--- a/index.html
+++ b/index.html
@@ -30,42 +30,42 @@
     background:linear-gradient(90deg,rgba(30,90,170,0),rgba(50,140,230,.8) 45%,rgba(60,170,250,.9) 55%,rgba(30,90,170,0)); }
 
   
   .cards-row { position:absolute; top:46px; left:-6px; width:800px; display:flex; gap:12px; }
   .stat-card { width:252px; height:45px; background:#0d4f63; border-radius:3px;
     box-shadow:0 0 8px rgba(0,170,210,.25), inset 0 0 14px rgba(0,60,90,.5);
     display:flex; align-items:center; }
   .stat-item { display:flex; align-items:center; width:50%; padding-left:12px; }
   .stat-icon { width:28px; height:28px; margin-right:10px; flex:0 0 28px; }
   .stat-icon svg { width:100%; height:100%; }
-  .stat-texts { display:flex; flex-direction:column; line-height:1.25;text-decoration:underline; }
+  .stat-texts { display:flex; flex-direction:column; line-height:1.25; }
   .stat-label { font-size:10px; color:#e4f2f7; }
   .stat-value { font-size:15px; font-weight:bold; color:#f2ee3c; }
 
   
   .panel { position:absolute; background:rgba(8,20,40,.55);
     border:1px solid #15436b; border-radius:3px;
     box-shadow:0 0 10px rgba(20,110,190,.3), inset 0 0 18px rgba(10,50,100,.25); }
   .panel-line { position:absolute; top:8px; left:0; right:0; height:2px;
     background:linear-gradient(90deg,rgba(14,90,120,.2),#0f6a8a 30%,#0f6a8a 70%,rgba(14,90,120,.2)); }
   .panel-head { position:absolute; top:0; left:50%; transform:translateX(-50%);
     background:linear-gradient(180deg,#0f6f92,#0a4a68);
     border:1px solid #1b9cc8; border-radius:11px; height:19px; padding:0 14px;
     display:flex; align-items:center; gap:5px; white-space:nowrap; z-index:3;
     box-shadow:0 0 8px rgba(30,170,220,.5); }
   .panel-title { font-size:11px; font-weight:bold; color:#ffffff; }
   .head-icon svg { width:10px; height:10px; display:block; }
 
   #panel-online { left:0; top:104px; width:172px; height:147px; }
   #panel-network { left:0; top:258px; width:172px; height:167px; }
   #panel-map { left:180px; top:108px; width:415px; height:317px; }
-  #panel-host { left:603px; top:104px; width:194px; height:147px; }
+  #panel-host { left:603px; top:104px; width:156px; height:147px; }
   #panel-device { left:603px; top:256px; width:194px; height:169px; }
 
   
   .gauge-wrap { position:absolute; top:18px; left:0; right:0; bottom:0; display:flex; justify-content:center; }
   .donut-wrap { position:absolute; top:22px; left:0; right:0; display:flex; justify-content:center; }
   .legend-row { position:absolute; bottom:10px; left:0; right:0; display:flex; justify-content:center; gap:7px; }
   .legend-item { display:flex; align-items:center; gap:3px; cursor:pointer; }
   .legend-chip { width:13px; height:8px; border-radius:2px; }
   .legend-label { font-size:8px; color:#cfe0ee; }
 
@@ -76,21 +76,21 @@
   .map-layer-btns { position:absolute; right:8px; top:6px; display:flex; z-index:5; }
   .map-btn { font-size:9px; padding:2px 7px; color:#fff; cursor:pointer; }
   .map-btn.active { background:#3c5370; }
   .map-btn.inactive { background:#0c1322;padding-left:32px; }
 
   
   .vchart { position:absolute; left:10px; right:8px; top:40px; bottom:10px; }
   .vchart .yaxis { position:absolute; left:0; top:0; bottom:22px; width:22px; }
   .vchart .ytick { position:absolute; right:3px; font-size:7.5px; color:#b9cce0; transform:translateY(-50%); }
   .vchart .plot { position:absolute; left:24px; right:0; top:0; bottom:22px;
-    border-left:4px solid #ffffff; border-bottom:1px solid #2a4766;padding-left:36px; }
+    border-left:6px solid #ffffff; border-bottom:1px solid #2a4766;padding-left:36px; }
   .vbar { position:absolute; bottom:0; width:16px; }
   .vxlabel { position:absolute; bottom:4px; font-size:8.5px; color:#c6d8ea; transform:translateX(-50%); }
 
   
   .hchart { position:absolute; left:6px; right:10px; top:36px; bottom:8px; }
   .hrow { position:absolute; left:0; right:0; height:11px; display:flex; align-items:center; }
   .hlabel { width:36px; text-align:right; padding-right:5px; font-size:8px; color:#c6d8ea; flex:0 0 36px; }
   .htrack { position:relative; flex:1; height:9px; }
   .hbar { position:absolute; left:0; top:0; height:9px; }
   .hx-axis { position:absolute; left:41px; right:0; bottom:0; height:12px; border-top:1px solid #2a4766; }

• • • • • • •

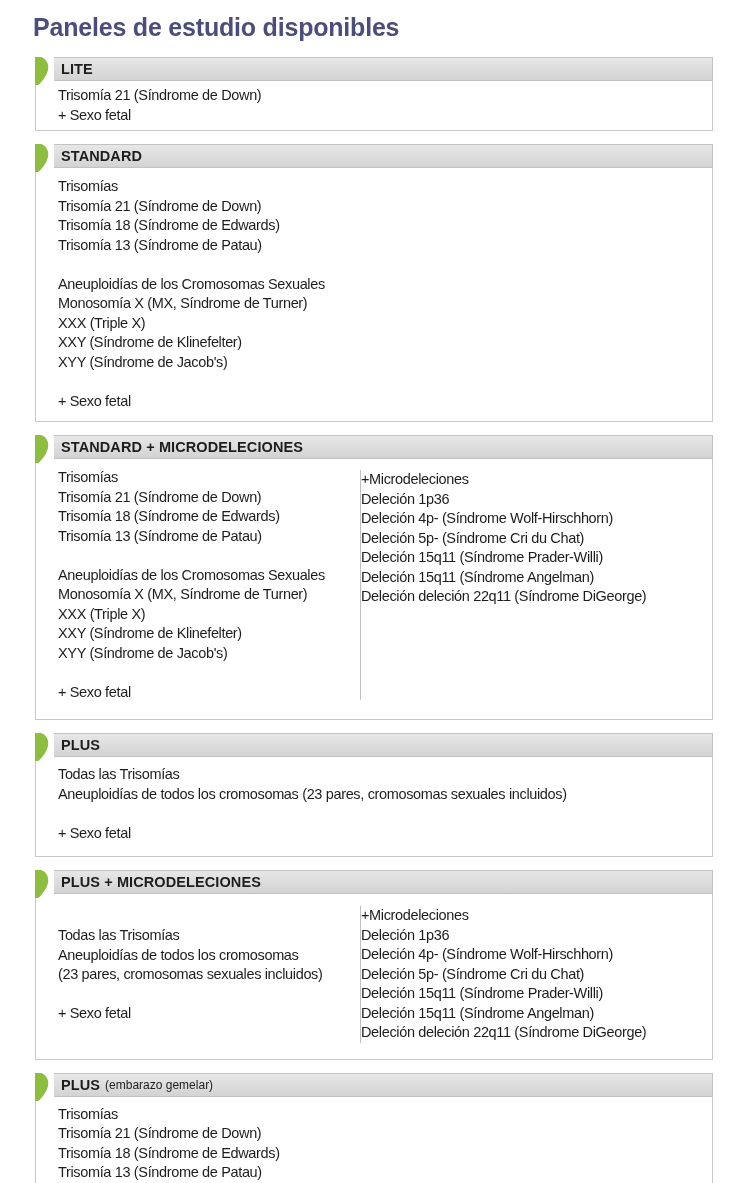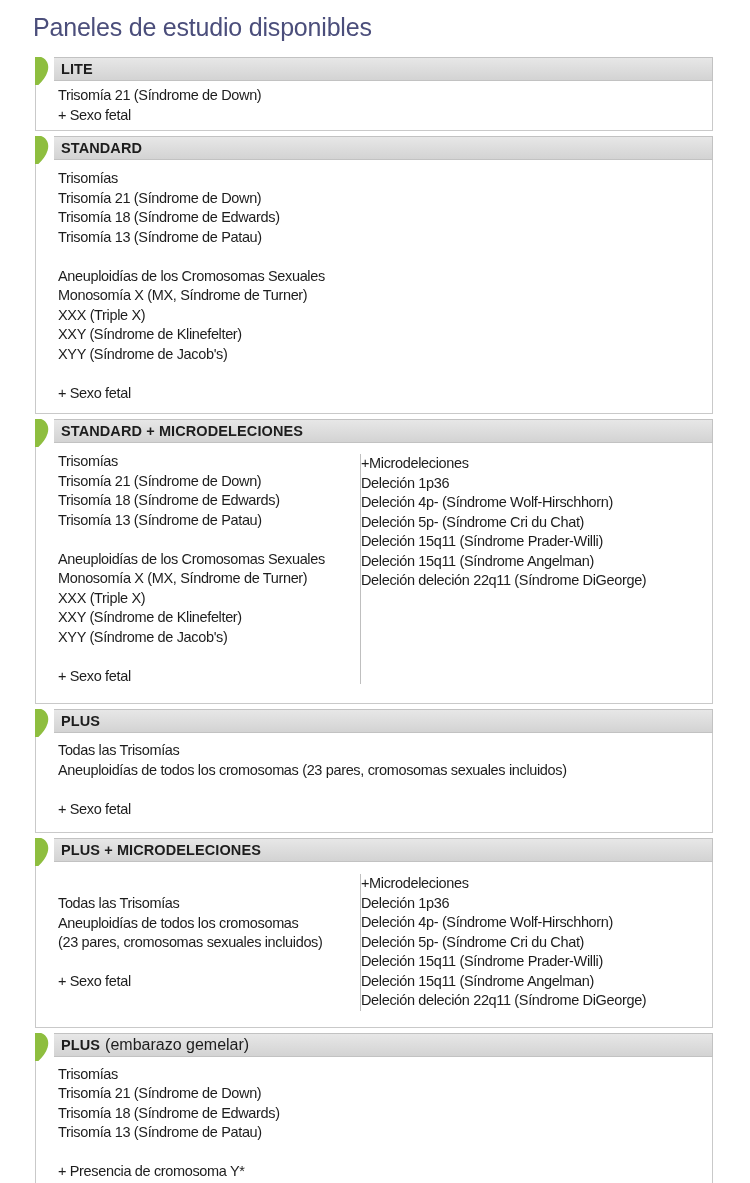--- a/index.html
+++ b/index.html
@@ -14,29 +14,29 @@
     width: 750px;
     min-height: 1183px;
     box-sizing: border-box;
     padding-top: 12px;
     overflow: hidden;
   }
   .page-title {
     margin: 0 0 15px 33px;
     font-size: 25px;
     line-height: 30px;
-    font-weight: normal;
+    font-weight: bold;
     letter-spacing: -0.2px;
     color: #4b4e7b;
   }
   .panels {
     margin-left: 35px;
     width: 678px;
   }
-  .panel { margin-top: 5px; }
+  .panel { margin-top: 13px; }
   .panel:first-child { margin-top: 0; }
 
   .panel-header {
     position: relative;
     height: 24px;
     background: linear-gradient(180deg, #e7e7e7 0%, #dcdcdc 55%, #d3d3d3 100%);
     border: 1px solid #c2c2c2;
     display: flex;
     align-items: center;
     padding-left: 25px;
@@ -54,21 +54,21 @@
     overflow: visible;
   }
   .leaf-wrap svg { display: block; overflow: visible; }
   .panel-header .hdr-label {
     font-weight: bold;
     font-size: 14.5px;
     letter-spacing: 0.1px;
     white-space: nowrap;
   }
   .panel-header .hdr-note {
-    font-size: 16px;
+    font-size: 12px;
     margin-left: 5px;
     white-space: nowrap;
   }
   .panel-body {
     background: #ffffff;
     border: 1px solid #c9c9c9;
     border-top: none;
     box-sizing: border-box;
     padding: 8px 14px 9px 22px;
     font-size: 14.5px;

• • • • • • •

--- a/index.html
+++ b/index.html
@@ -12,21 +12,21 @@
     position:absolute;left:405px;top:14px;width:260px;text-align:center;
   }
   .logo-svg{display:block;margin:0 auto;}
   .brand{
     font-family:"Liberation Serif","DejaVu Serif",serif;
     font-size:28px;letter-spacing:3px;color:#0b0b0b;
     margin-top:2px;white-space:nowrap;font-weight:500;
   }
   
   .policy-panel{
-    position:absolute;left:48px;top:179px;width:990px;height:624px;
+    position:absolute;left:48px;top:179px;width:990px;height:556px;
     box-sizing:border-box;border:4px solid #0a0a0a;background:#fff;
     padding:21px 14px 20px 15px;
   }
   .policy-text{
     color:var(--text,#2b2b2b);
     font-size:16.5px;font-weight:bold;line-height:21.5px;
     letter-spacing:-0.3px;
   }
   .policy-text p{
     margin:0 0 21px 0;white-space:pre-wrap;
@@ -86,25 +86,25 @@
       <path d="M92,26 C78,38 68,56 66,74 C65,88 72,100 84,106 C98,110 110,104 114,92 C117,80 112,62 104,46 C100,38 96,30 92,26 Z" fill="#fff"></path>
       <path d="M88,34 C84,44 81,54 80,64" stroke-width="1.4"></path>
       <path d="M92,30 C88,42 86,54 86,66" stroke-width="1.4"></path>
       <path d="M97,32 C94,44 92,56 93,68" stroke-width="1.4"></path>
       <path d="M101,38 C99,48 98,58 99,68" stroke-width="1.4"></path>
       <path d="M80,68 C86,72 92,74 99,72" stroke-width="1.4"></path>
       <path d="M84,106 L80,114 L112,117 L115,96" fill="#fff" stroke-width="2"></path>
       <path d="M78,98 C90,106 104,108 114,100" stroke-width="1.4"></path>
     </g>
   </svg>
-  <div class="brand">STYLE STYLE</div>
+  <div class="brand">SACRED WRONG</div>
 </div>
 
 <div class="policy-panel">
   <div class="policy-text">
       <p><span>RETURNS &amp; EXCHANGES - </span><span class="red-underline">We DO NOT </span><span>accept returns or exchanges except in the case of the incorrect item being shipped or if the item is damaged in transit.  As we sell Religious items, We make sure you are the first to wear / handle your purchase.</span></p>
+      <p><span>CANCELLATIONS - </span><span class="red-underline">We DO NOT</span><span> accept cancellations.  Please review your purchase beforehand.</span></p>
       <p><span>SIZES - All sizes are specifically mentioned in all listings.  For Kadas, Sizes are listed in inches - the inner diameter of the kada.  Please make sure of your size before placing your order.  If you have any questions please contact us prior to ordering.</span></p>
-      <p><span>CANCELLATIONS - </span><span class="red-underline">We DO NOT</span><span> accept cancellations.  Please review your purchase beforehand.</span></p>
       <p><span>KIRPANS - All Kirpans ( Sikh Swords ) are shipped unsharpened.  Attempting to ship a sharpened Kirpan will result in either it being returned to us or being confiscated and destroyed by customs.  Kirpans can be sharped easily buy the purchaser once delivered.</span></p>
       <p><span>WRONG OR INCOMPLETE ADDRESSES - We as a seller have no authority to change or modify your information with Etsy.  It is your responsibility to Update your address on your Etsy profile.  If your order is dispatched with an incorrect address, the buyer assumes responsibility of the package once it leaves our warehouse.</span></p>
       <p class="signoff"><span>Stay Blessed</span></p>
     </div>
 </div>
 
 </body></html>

• • • • • • •

**What you need to do**
Copy out, in full, each line above that has the word "radius" in it.

**Solution**
   .stat-card { width:252px; height:45px; background:#0d4f63; border-radius:3px;
     border:1px solid #15436b; border-radius:3px;
     border:1px solid #1b9cc8; border-radius:11px; height:19px; padding:0 14px;
   .legend-chip { width:13px; height:8px; border-radius:2px; }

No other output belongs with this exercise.